79 p. 978-2-8251-3771-0
Le plus philosophique et le plus étrange des livres de Kama Sywor Kamanda, où l’on retrouve ses principaux thèmes : la vie, la mort, l’amour, la liberté, la lutte pour les idéaux de justice et de vérité…
Ici commence un monde inhabituel dans son émerveillement mystique fait de réflexions et d’anecdotes dans lequel les normes sociales se confondent aux apparences et aux obsessions obscures.

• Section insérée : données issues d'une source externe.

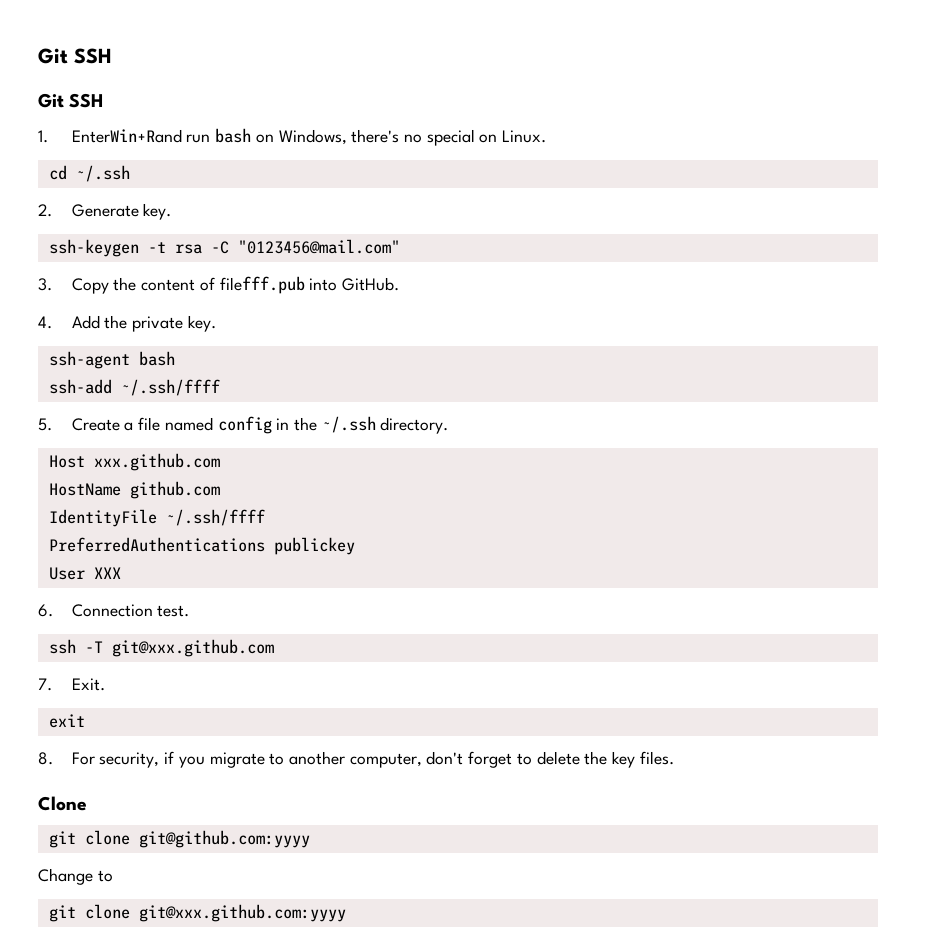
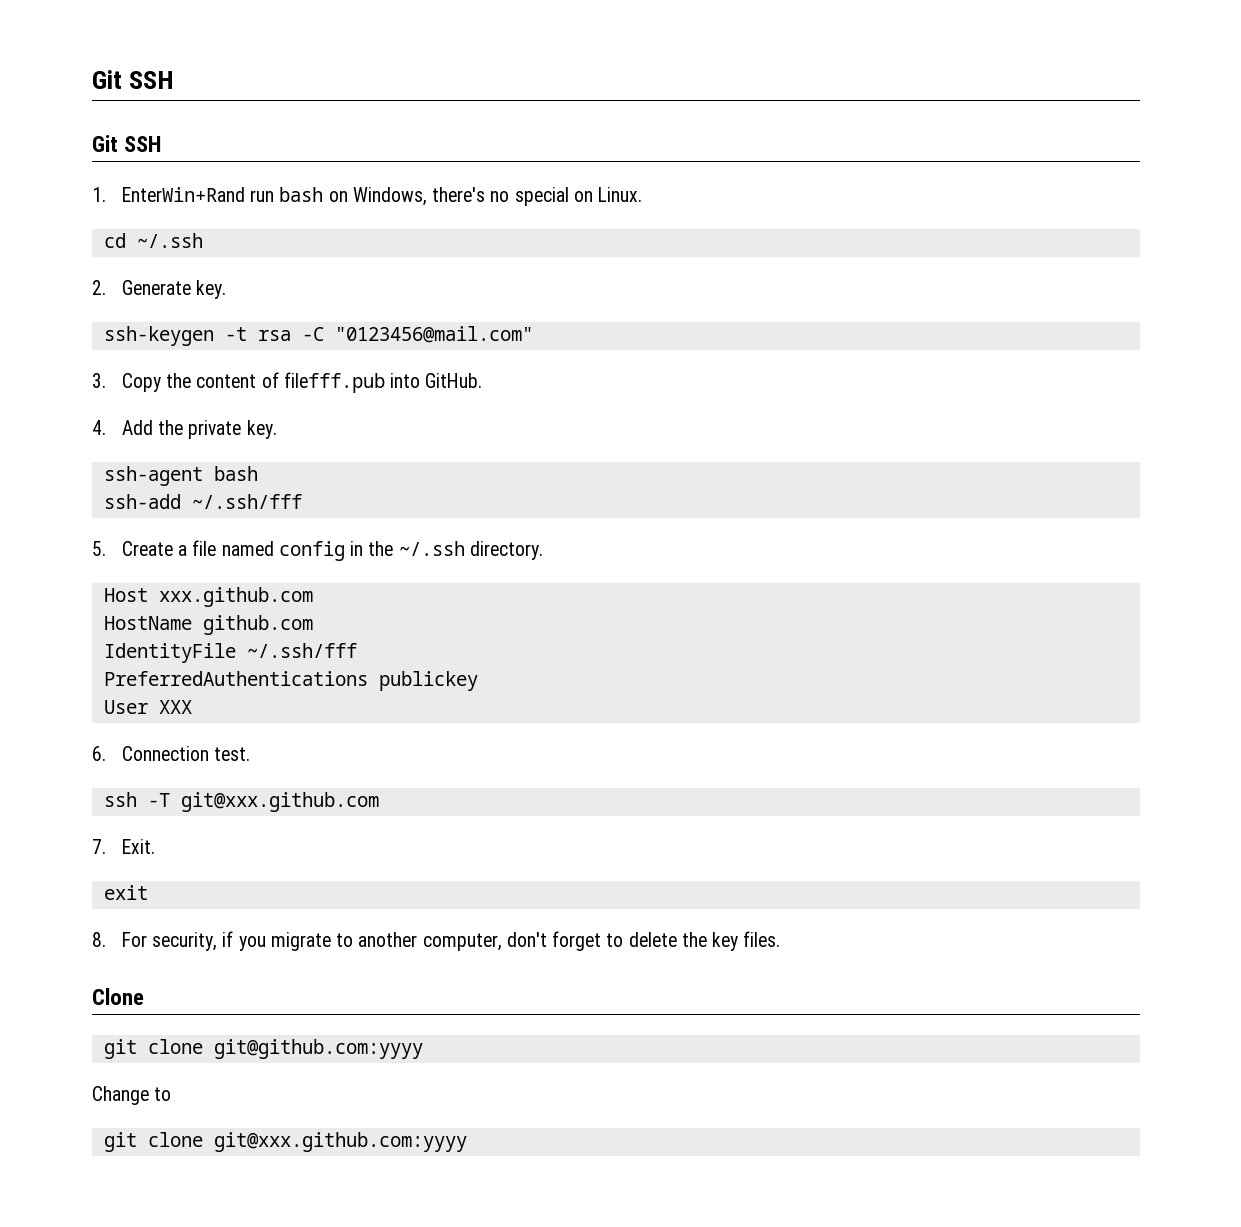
[120,379,220,396] ~/.ssh/ffff -> [191,494,302,509] ~/.ssh/fff
[165,509,265,526] ~/.ssh/ffff -> [246,643,357,658] ~/.ssh/fff

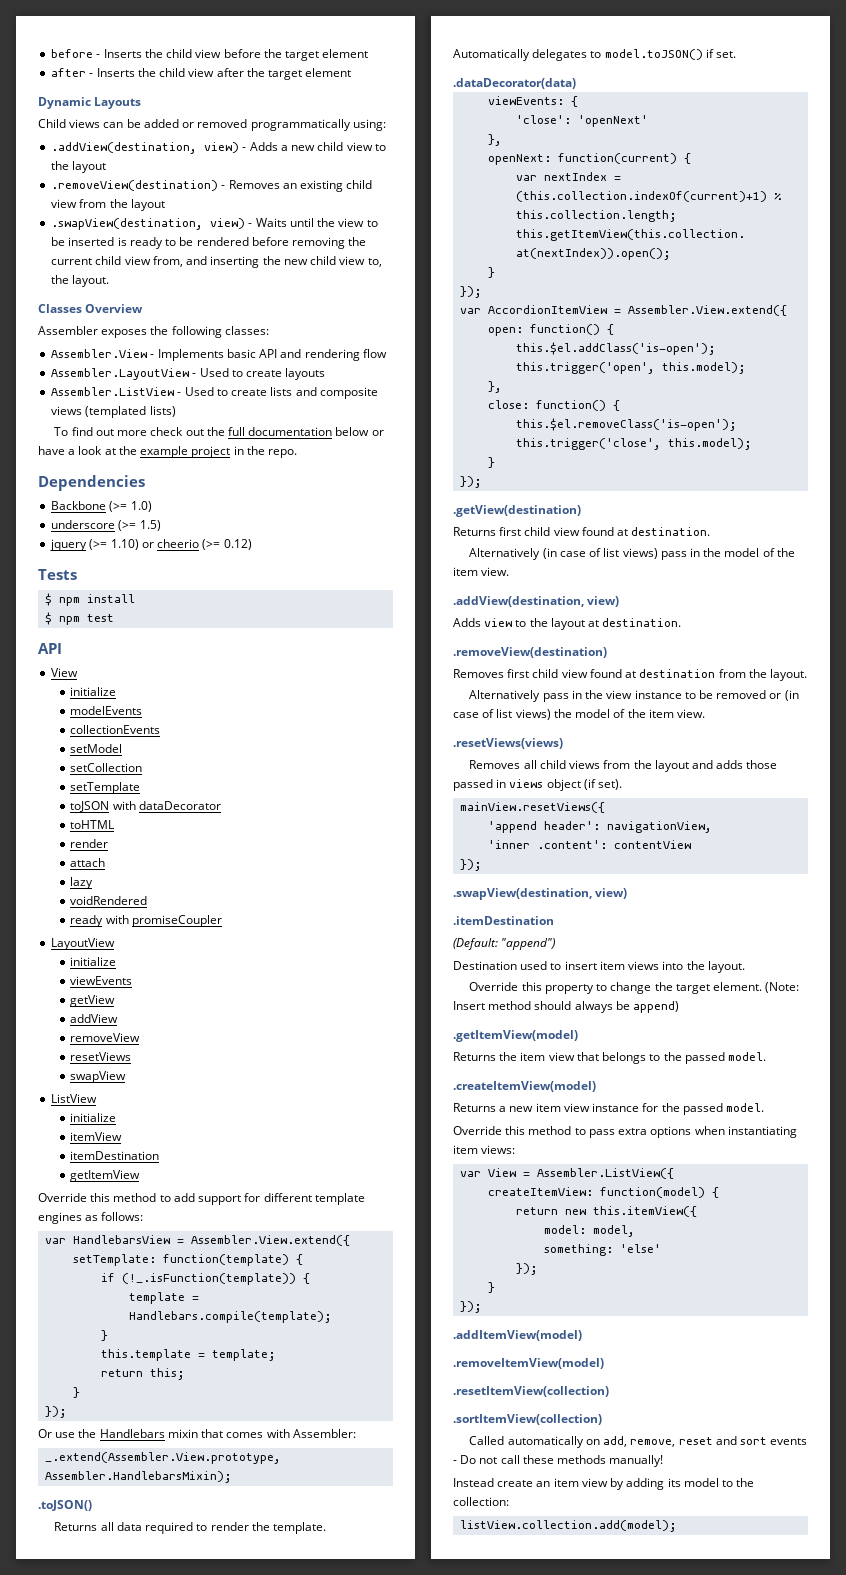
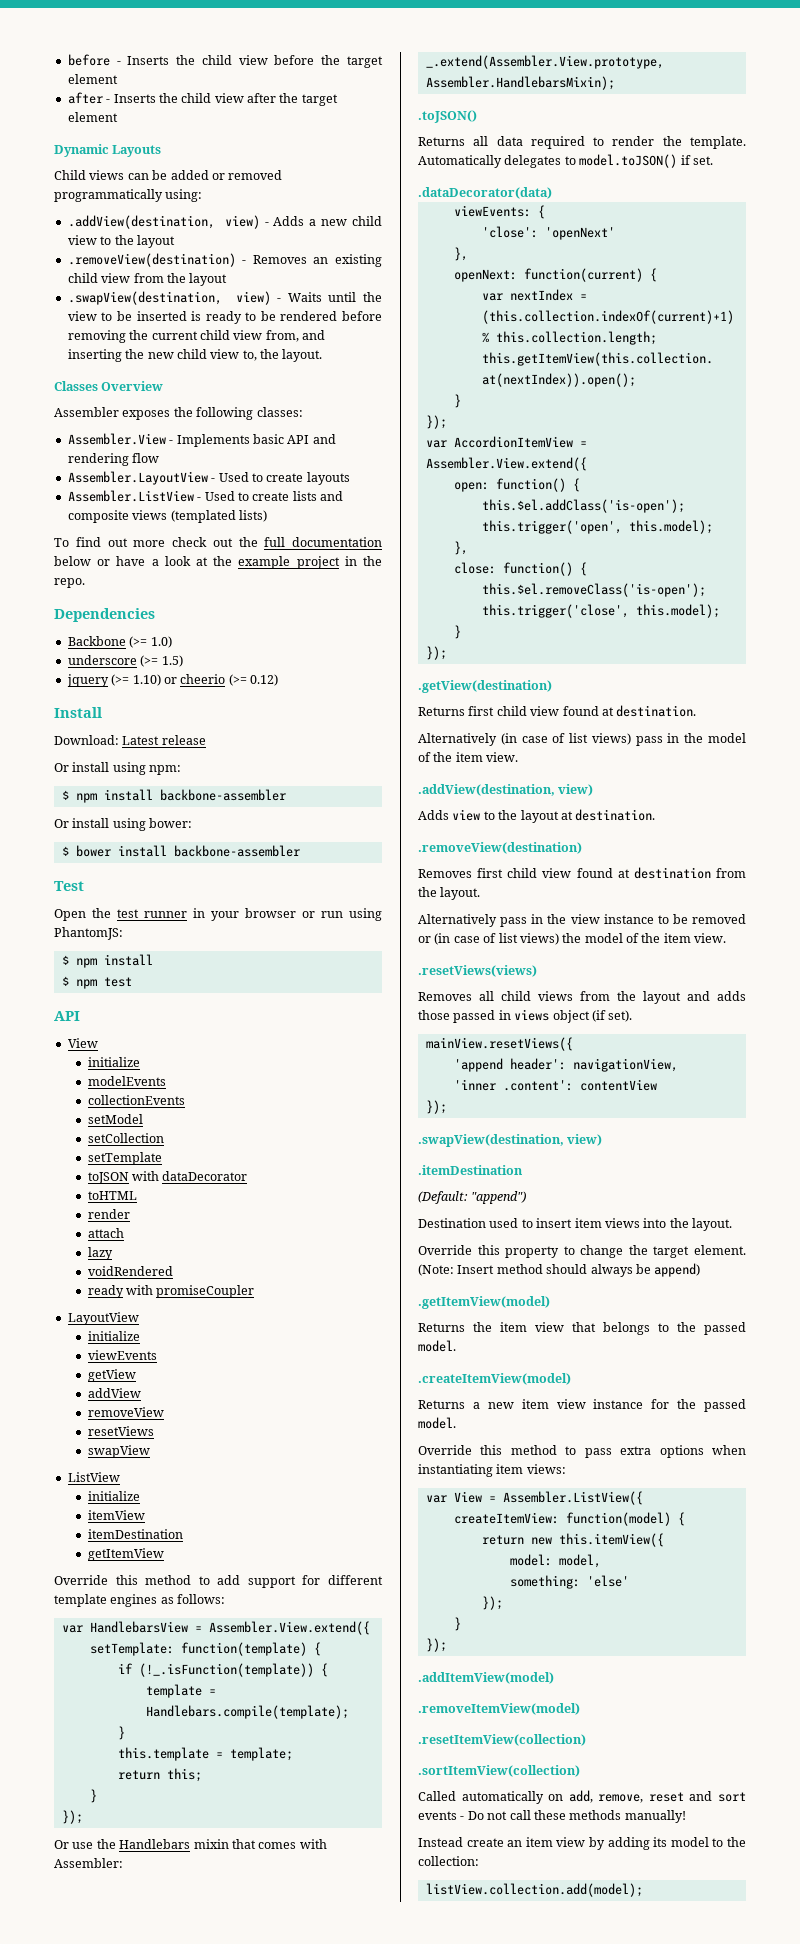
[38,569,77,580] Tests -> [54,707,102,718] [54,735,206,745] [54,762,182,775] [61,789,286,803] [54,818,193,831] [61,845,300,857] [54,881,84,891] [54,908,382,921] [54,927,123,940] Install // Download: Latest release // Or install using npm: // $ npm install backbone-assembler // Or install using bower: // $ bower install backbone-assembler // Test // Open the test runner in your browser or run using PhantomJS:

Kamanda démontre à sa manière les dangers d’une vision du monde dominé par des intérêts partisans au détriment de l’équité. Il évoque l’évolution qui a conduit certains peuples d’Afrique, notamment, à une société intégralement dépendante des impérialismes, qui nient à outrance l’autodétermination des individus.
La critique de Kamanda se fait à la faveur d’une double stratégie : celle de la société africaine en quête de modernité, malgré le poids des traditions, et celle que défend l’Occident en ses ambitions de domination du monde. Sa critique met en lumière le démantèlement de la société humaine par la dégradation des mœurs. Kamanda pose les problèmes du pouvoir qui déshumanise et déresponsabilise les personnes. Pour lui, l’amour, source véritable de la cohésion entre les êtres, soucieux de réguler leurs pratiques communes dans un désir de bonheur partagé, doit servir de fondement à toute société juste et équitable. L’amour devient le centre d’une réflexion sur le pouvoir dans tous ses effets.
Kama Sywor Kamanda est né à Luebo (Congo-Kinshasa). Il est l’auteur des Contes du griot (Grand Prix Littéraire de l’Afrique noire), de Chants de brumes (Prix Paul Verlaine), de La Somme du néant (Prix Louise Labé), et des Myriades des temps vécus (Prix Théophile Gautier de l’Académie française). Il a publié, aux éditions L’Age d’Homme, La Joueuse de kora, La Traversée des mirages et Lointaines sont les rives du destin.